- Exercise instructions:
Copy out exactly the stretch below, from the line with "top: 266px ->" through the line with "right -> left", both included; the pictures stay out.

- Entries shown:
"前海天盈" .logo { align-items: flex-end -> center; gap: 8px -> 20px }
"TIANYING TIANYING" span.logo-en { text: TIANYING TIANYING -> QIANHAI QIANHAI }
---
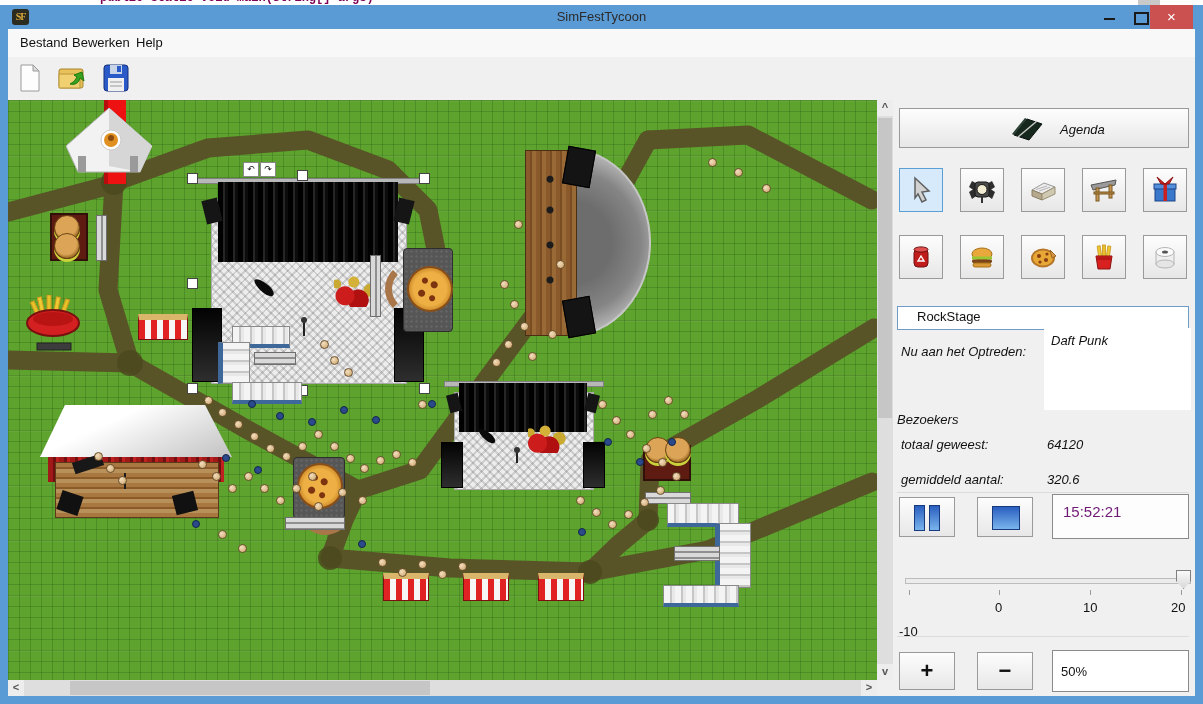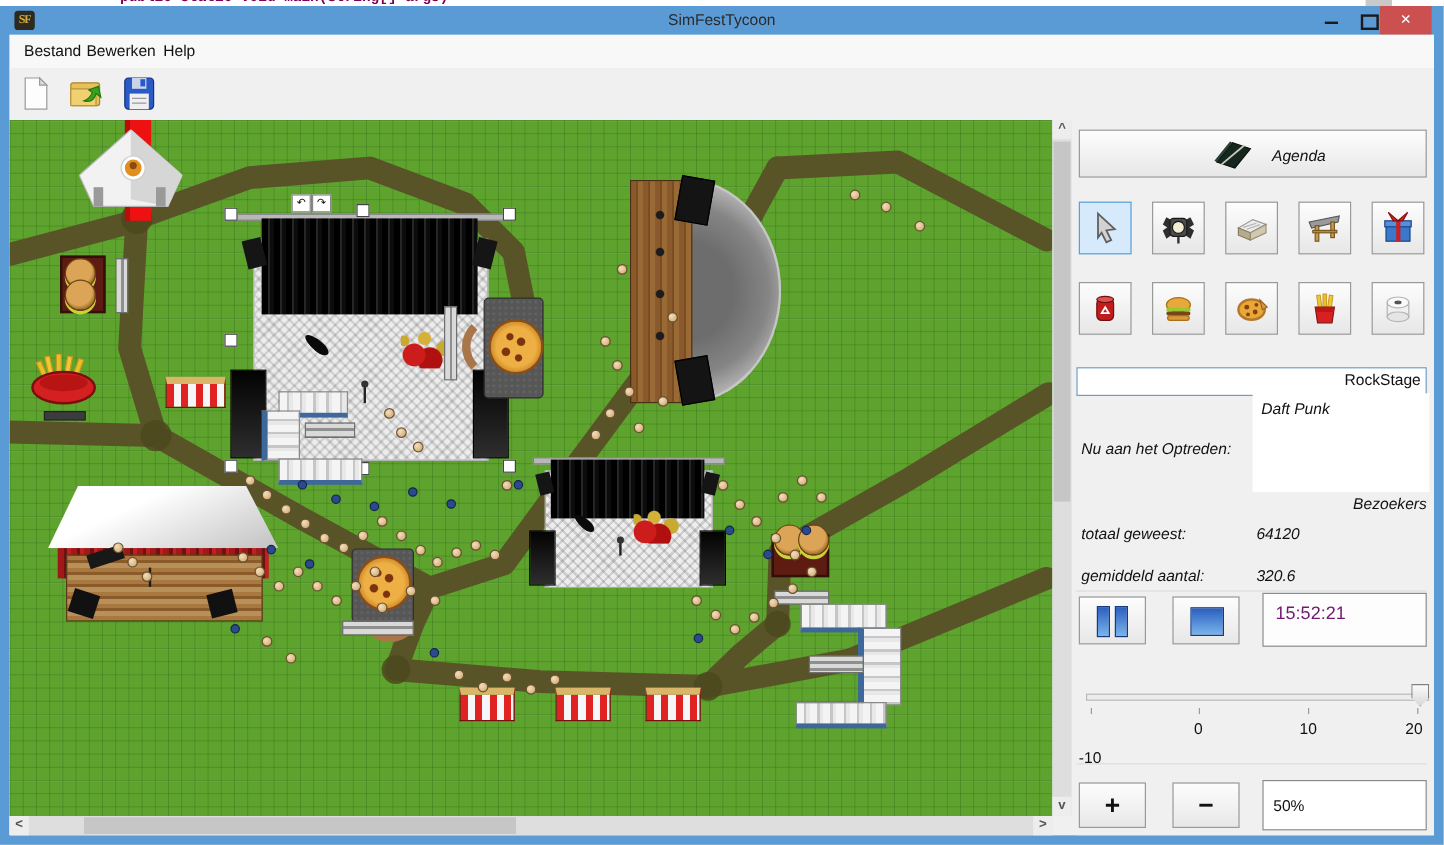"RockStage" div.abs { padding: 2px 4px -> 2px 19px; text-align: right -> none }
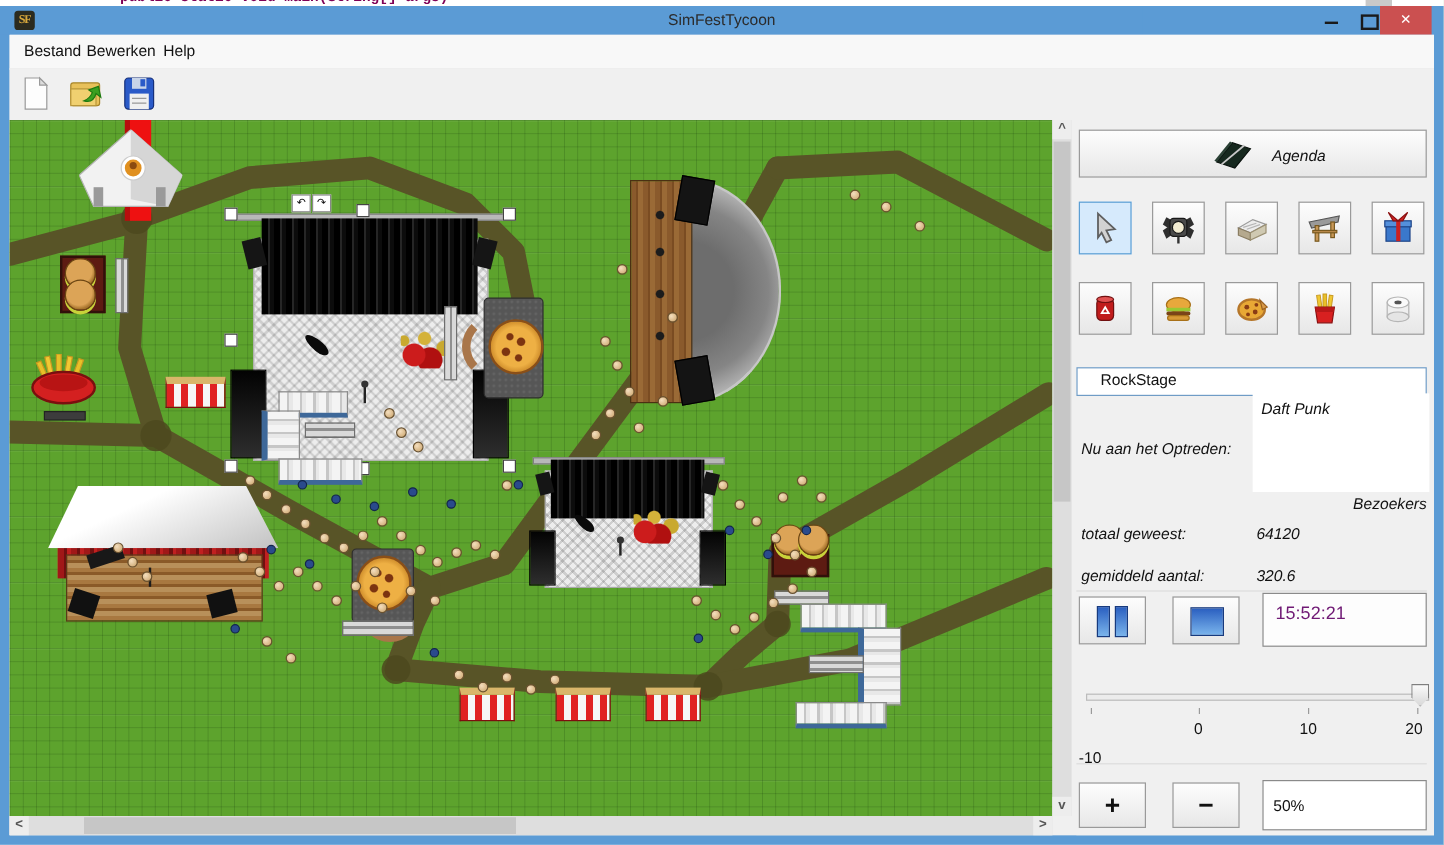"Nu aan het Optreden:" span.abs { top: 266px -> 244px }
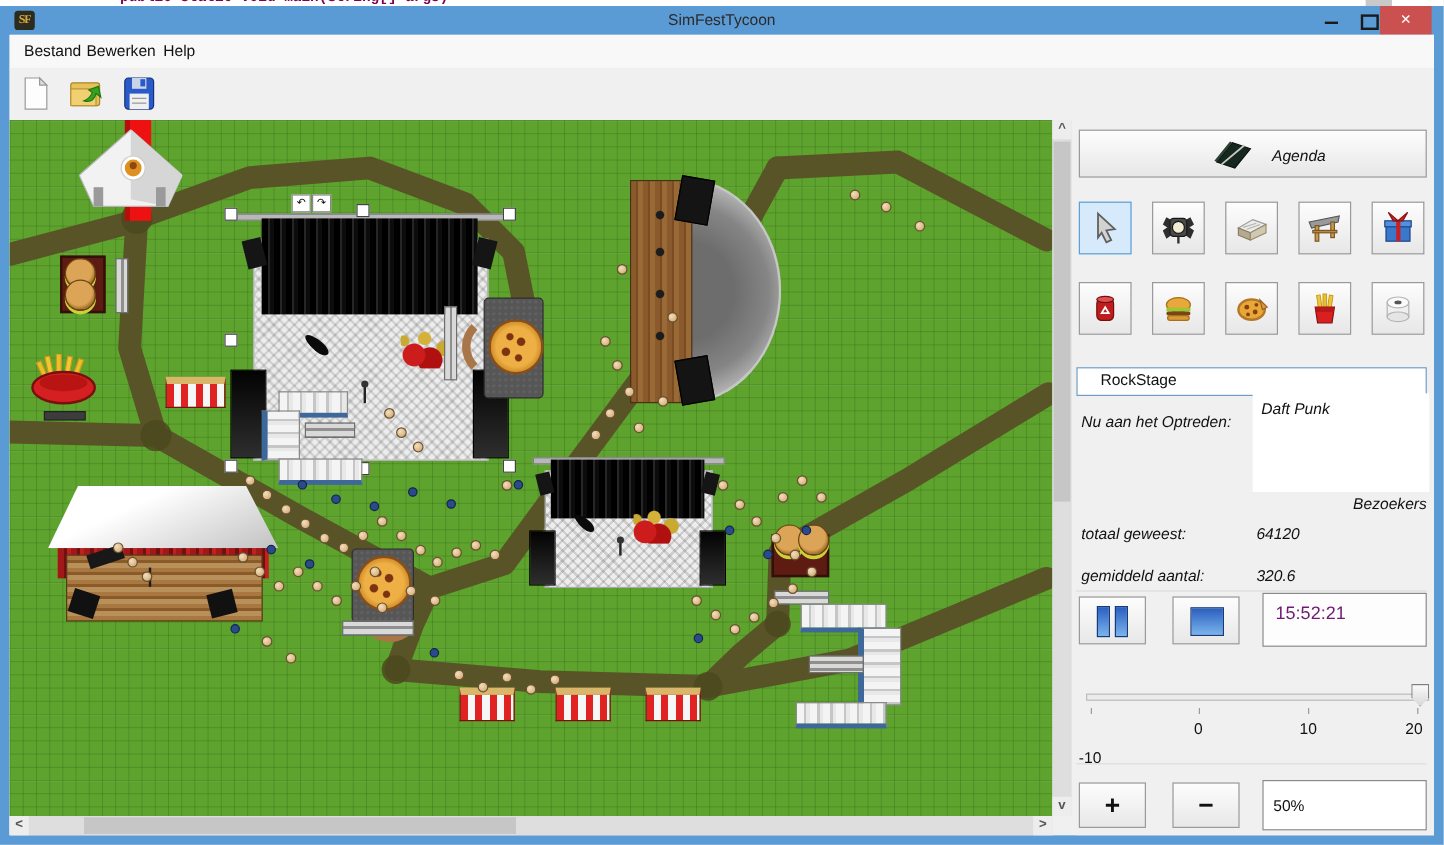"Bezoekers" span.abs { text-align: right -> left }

- Completed exercise:
"Nu aan het Optreden:" span.abs { top: 266px -> 244px }
"Bezoekers" span.abs { text-align: right -> left }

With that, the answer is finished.